Cash App Will Pay 15 Million to Settle Data Leak — Are You Eligible?

Cash App, a leading mobile payment platform operated by Block Inc., formerly known as Square, is set to pay $15 million in connection with a major data breach. This breach was discovered in December 2021compromised data belonging to approximately 8.2 million users.

Details of violation and blocking claims

According to Block’s filing with the US Securities and Exchange Commission (SEC).the breach occurred when a former employee downloaded reports on December 10, 2021, that contained sensitive customer information, including full names and brokerage account numbers.

Additional data such as portfolio value and intraday trading activity were also compromised for some users. Importantly, the reports did not include highly sensitive information such as passwords, social security numbers, card information or bank details.
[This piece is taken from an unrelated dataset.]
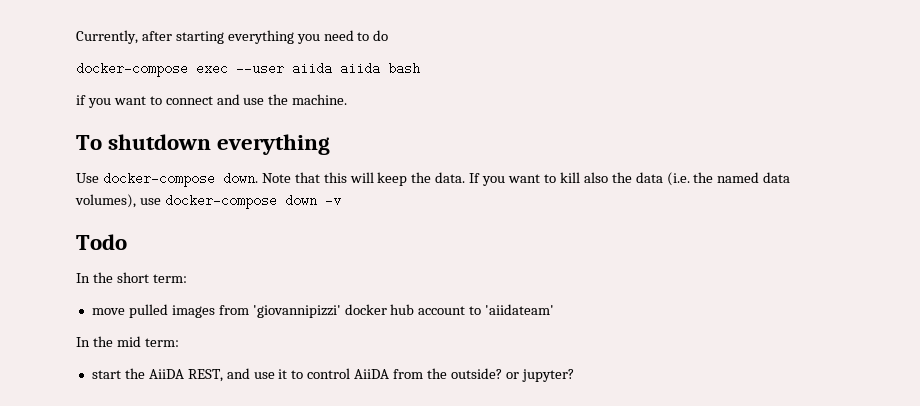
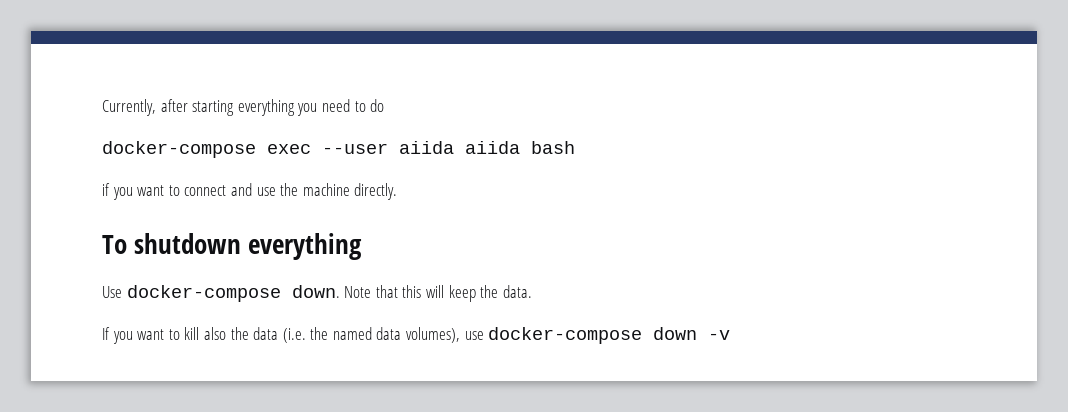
[292,94,348,105] machine. -> [302,183,398,200] machine directly.
(466, 177) none -> (532, 291) //
[76,234,127,250] [76,272,187,283] [91,304,555,318] [76,336,179,347] [91,368,574,382] // Todo // In the short term: // move pulled images from 'giovannipizzi' docker hub account to 'aiidateam' // In the mid term: // start the AiiDA REST, and use it to control AiiDA from the outside? or jupyter? -> (731, 335) none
Obligations of Block Inc. and next steps

The bloc reaffirmed its commitment to the security of user data in its public disclosures, saying the company had taken steps to strengthen both technical and administrative security measures following the breach. The company also assured stakeholders that while the investigation into the breach is ongoing, its business operations and financial stability are expected to remain intact.

As reported BleepingComputerA Cash App representative made the following statement:

“At Cash App, we value customer trust and care about the security of customer information. When we discovered this issue, we took steps to fix it and started an investigation with a leading forensics firm. We are aware of how these reports were accessed and have notified law enforcement. In addition, we continue to review and strengthen administrative and technical data protection safeguards.

Right to compensation

Cash App users affected by the breach who meet these criteria may seek compensation:

User status

To be eligible for compensation, you must fall into one of the following categories:

• Current users: If you are an active user of Cash App or Cash App Investing, you qualify as a current user. This applies to anyone who has recently transacted or maintained an active account profile during the specified period.
• Former users: Even if you no longer use the Cash App or have deactivated your account, you may still be eligible. Former users who had active accounts at any time during the eligibility period are included.

Service usage time

The breach involved data compromised between August 23, 2018 and August 20, 2024. Your eligibility depends on whether you used Cash App or Cash App Investing at any point during that nearly six-year period. This window covers:

• Initial exposure: Users who had accounts or transactions around the time the former employee accessed sensitive information in December 2021.
• Constant use: individuals who maintained their accounts before or after the breach are also counted, providing a wide range of potentially affected users.

Type of incident

The compensation is intended specifically for users who have experienced one of the following:

• Unauthorized access: If you notice suspicious activity, such as unauthorized transactions or changes to your account, you may fall into this category. This may include situations where your account or financial data has been accessed without your consent.
• Disclosure of personal data: Even if no unauthorized transactions were detected, users whose personal information was exposed during the breach, such as full names, account numbers, portfolio values ​​or trading activity, can file a claim. While highly sensitive data such as social security numbers and bank details were reportedly not compromised, other identifying information could still have been leaked.

Next steps for eligible users

If you believe you meet these criteria, you should submit a claim through the dedicated settlement portal at cashappsecuritysettlement.com. Make sure you gather any relevant documentation or evidence to support your claim, such as:

• Correspondence from Cash App about unauthorized access.
• Bank statements indicating unauthorized charges.
• Proof of expenses incurred, such as credit monitoring services.

The deadline to submit claims is November 18, 2024, so act now to get your compensation. If you received a notification with a notification ID and confirmation code, please have these details ready when submitting your claim.